There are days when you wake up and realize you’ve got some age on you. I walked into the West Henderson High office and two young ladies at least a decade younger than my daughter led me to the auditorium.
English teacher Cliff Searcy and I played Indie’s theme song, “The Cherokee Shuffle,” and they all began to clap in time with the music.
I took the mic and looked out at the hundred or so kids. Would they have any interest in writing? I hoped so. I asked if they knew what they wanted to do with their life, and most of ’em raised their hand to indicate a “yes.” That shocked me. When I was that age I had no higher ambition than to get a date for the prom and know where to find the best milkshakes in town.
They asked great questions; everything from character development to page layout. Conflict, how to make the plot rise and fall, writing for personal growth; all superb insights.
One asked about how I outlined my novel and I almost laughed, because I recalled how infuriated my agent would get with my sketchy notes in the early days. I told the student what I’d read about how Grisham did his; he lays out his time-line on a long table and then writes an extensive outline before he ever starts to write the book.
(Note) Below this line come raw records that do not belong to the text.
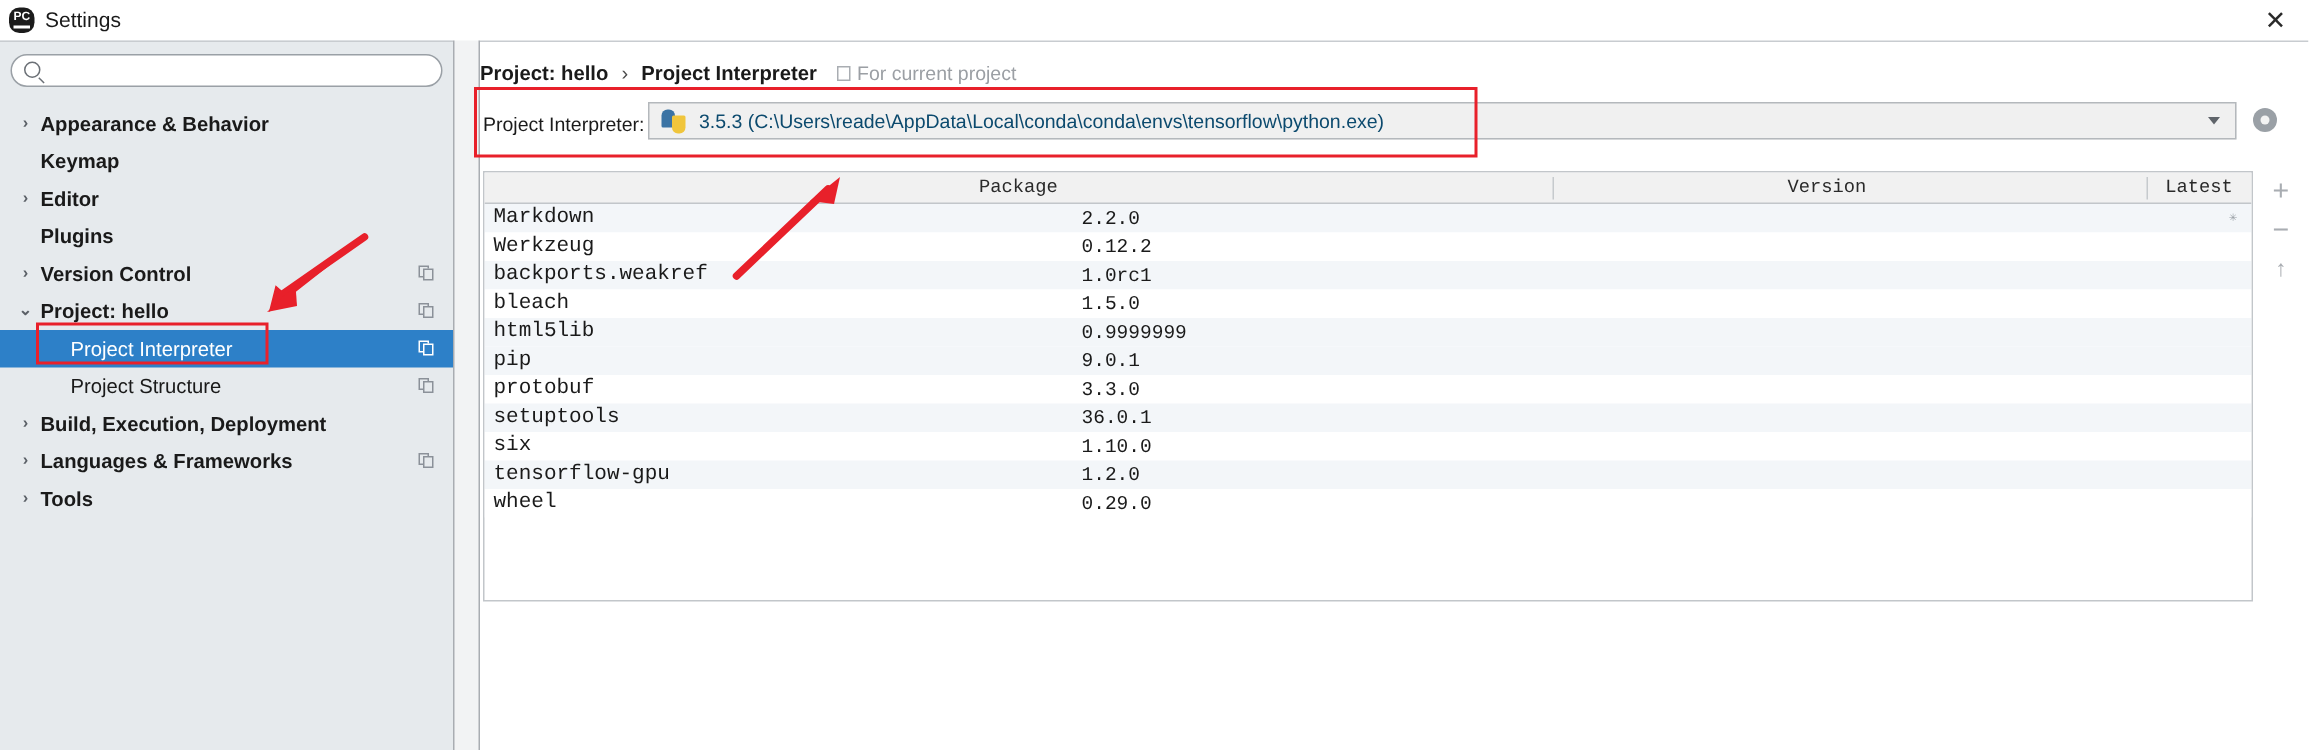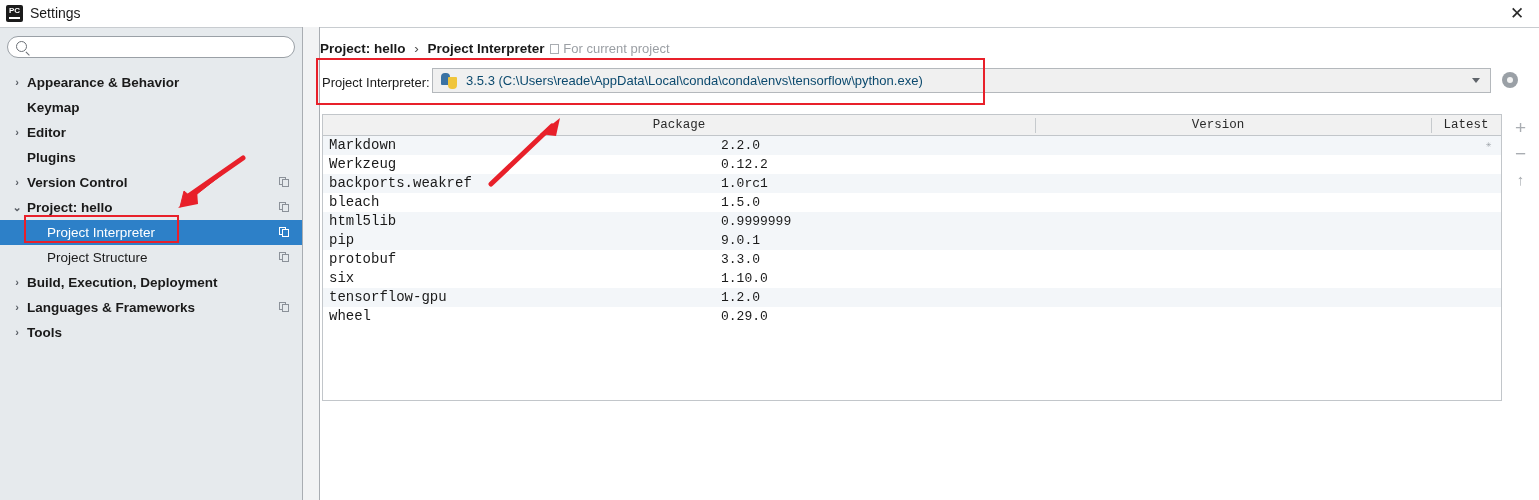"PC" #pc-logo { border-radius: 2px -> 7px }
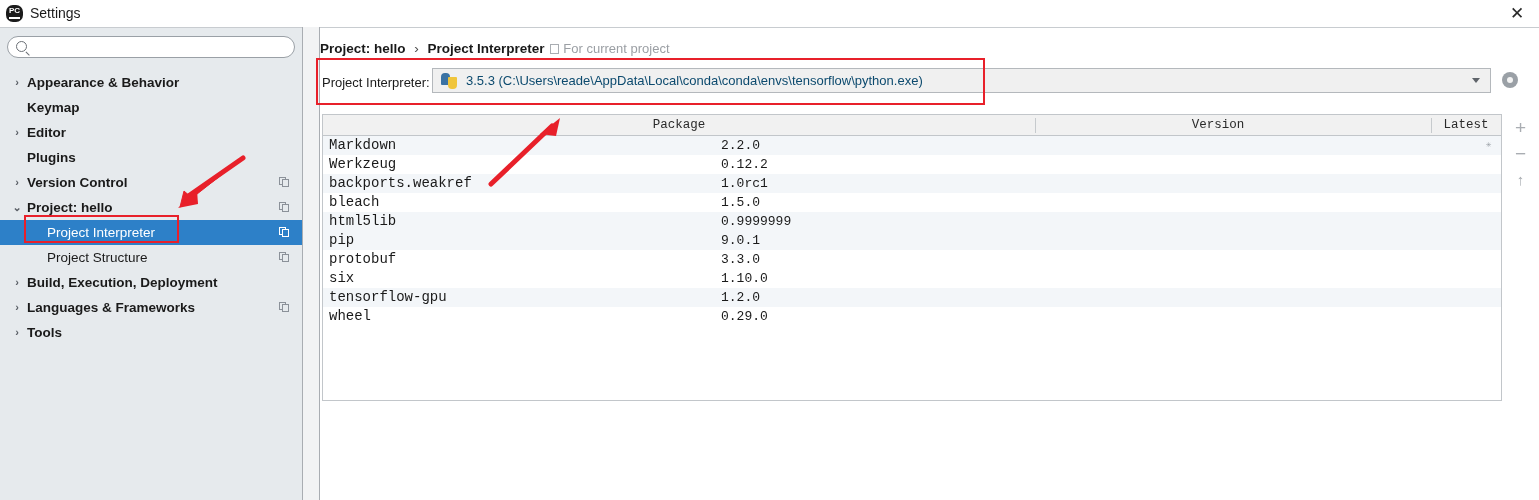"For current project" #bc-note { margin-left: 2px -> 10px }
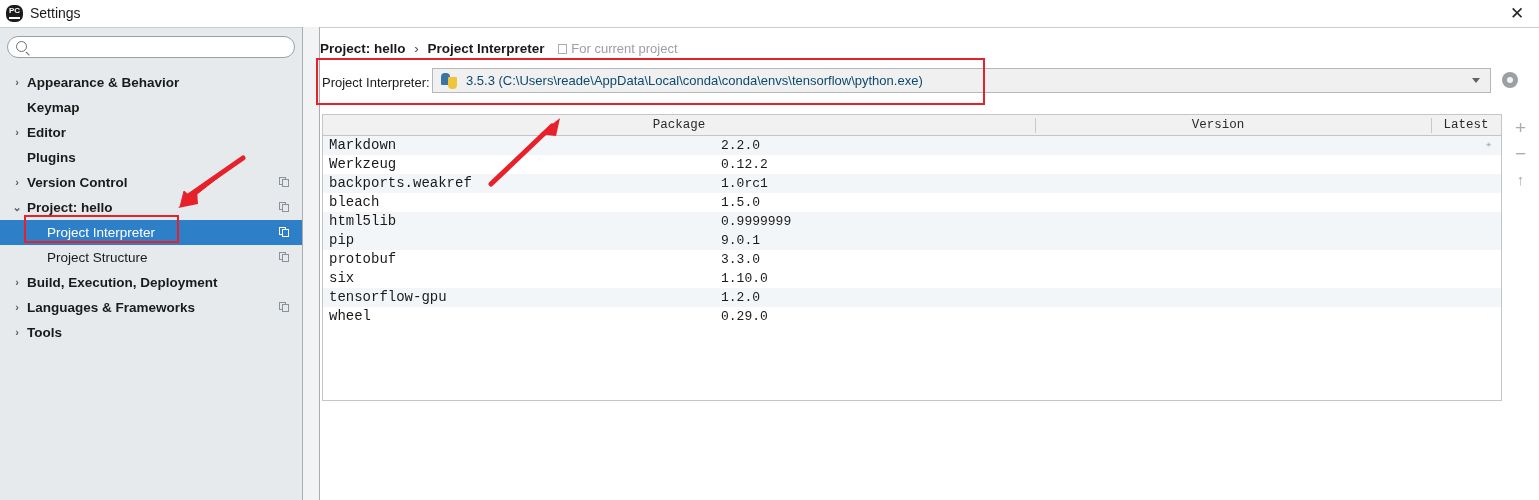"setuptools" div.trow { html: none -> <div> <span>setuptools</span> <span>36.0.1</span> </div> }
I confessed my outlines were lousy, but my book came out good. I guess I did it the hard way. I also suggested they learn to type. I never got around to that either. (Lazy I reckon) I often skipped typing class to go play music; I don’t recommend that approach.
The questions were so insightful I sure was glad my agent and editor taught me all that as I wrote “The Mandolin Case.” Even as recently as 2007 I wouldn’t have been able to answer them. It takes a long time to make a writer.
After the talk, Mr. Searcy led me to the school Wednesday jam session. Tow headed and dark curly-haired teenagers played fiddle, bass, mandolin, and guitar with sophistication well beyond their years.
A photographer from the regional monthly magazine “Bold Life” was there. He was mesmerized. “I’ve heard bluegrass, but this has such a different feel.”
“Those kids have mountain soul, man.”
You can hear it in the way they play. Some of them are classically trained too, and that is good thing, but they’ve got their music heritage deep down in ’em.
Their orchestra instructor played the mandolin in the group as did a young man. Some of the music had a touch of old-time; the history teacher there is a clawhammer banjo man. I guess you’d say some of the passages were modal, but I’d just call it pure as a mountain trout stream. Very cool.
Years ago some kinda university professor visiting artist came around to study me and the guys I pick with and said part of our sound was of the mixolydian mode. I looked that up in a music theory book, and thought it was about right, but it didn’t change my playing much. Mine’s got a bit more Foothills, Piedmont, and Sandhills influence but it’s still mountain music.
It tickled me that these young ‘uns would let me sit in and soak it up. It thrills me to see the torch passed on. I backed up the fiddlers on “Cluck Old Hen,” a public domain tune Alison Krauss recorded a few years back. When I ran a harmony passage to their melody line one flashed a big smile. Where else but in bluegrass can a kid and an old Doc share the same music? I raised my young’uns in it, and the day brought back many fond memories.
The photographer said he wasn’t a musician, but you could tell he was an artistic kinda cat. He said, “If you spend your time being creative, you don’t have time to think about being mean.”
“Amen brother,” I replied.
Kids, thanks again for showing me the circle will forever be unbroken. There’s enough mean people in the world to go around already, so y’all keep on being cool. God bless you and protect you. May you remain of a child’s spirit even after you have to deal with the harsh realities of the adult world. Doc has seen a lot, but in spite of it all I’m still a kid like y’all, just an old one. Between Jesus, family, and music I somehow was saved by grace from most of the impact hard times can have on you.
Y’all keep on playing. I loved your style. You’re true bluegrass, and I won’t forget you.